*PROBLEM DESCRIPTION*:
Verbatim copy without pictures. Please print every entry as it stands.

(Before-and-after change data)
--- --- ---

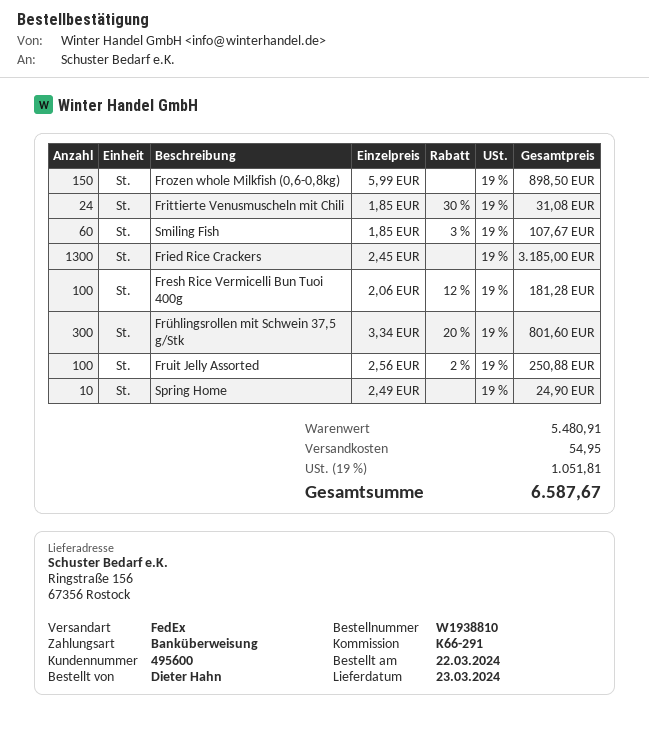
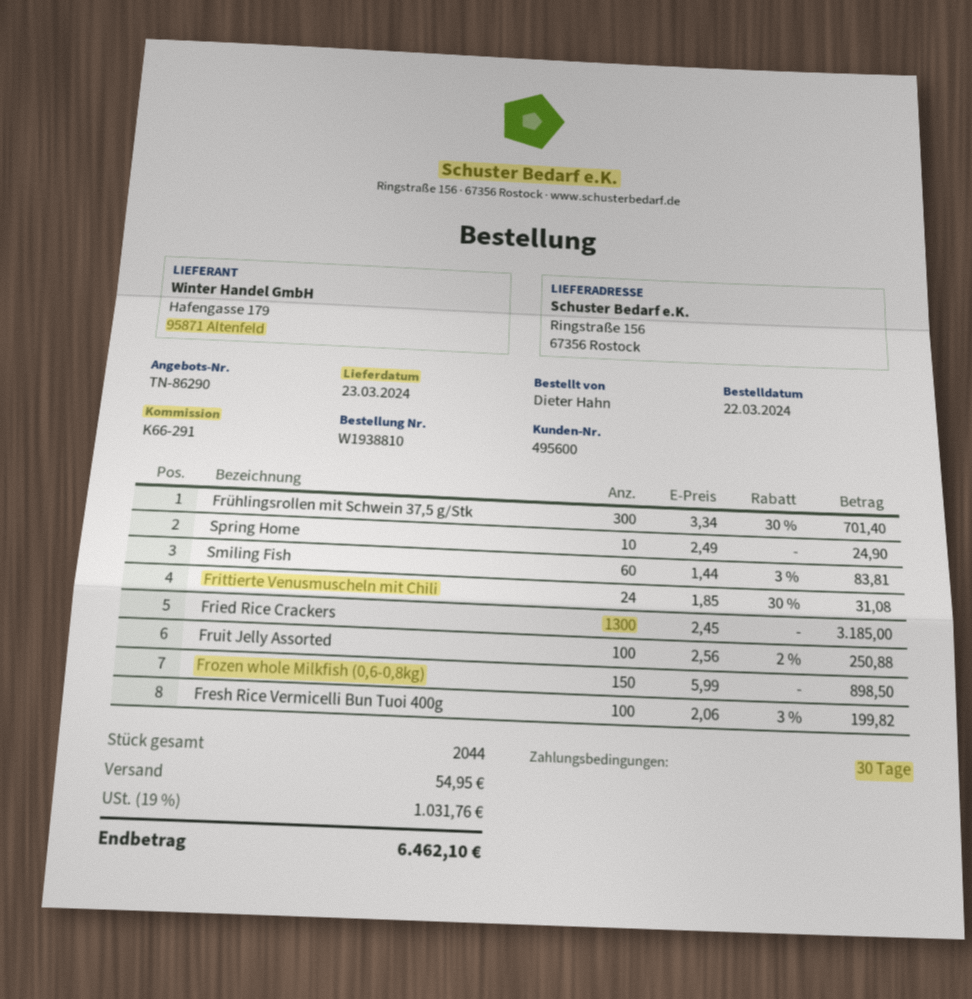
Smiling Fish: 60 x 1.85 - 3% = 107.67 -> 60 x 1.44 - 3% = 83.81
Fresh Rice Vermicelli Bun Tuoi 400g: 100 x 2.06 - 12% = 181.28 -> 100 x 2.06 - 3% = 199.82
Frühlingsrollen mit Schwein 37,5 g/Stk: 300 x 3.34 - 20% = 801.60 -> 300 x 3.34 - 30% = 701.40
tax: 19% = 1051.81 -> 19% = 1031.76
total: 6587.67 -> 6462.10

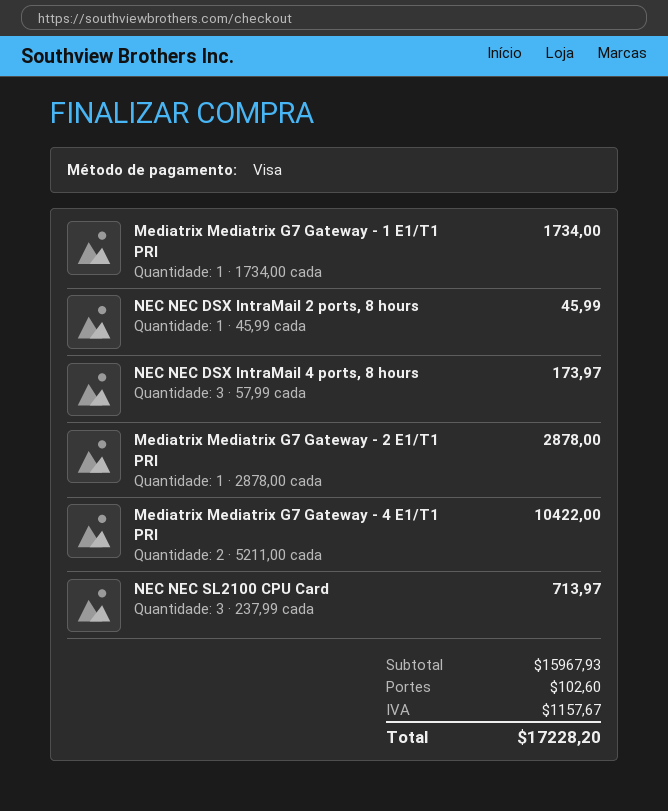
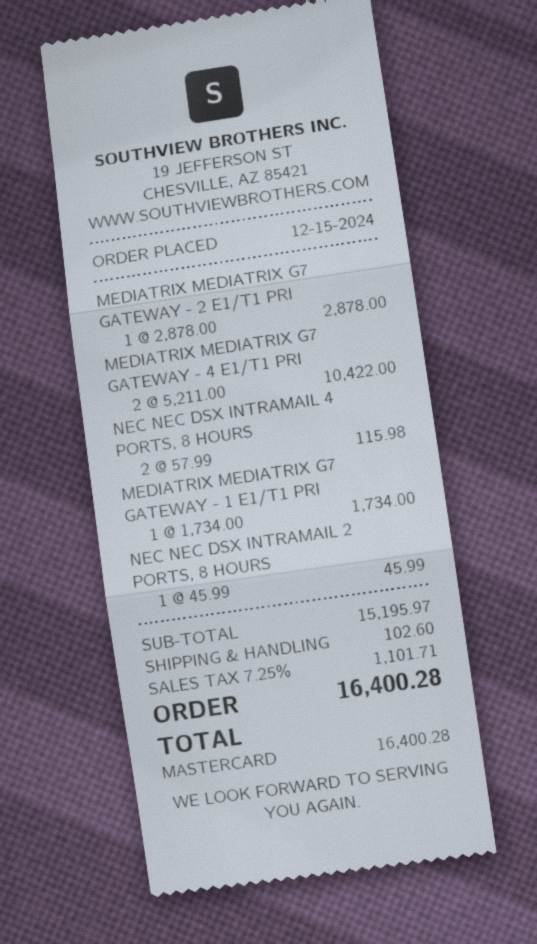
payment method: Visa -> Mastercard
NEC NEC DSX IntraMail 4 ports, 8 hours: 3 x 57.99 = 173.97 -> 2 x 57.99 = 115.98
NEC NEC SL2100 CPU Card: 3 x 237.99 = 713.97 -> none
subtotal: 15967.93 -> 15195.97
tax: 1157.67 -> 1101.71
total: 17228.20 -> 16400.28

--- --- ---

*SOLUTION TO THE EXERCISE*:
Smiling Fish: 60 x 1.85 - 3% = 107.67 -> 60 x 1.44 - 3% = 83.81
Fresh Rice Vermicelli Bun Tuoi 400g: 100 x 2.06 - 12% = 181.28 -> 100 x 2.06 - 3% = 199.82
Frühlingsrollen mit Schwein 37,5 g/Stk: 300 x 3.34 - 20% = 801.60 -> 300 x 3.34 - 30% = 701.40
tax: 19% = 1051.81 -> 19% = 1031.76
total: 6587.67 -> 6462.10

payment method: Visa -> Mastercard
NEC NEC DSX IntraMail 4 ports, 8 hours: 3 x 57.99 = 173.97 -> 2 x 57.99 = 115.98
NEC NEC SL2100 CPU Card: 3 x 237.99 = 713.97 -> none
subtotal: 15967.93 -> 15195.97
tax: 1157.67 -> 1101.71
total: 17228.20 -> 16400.28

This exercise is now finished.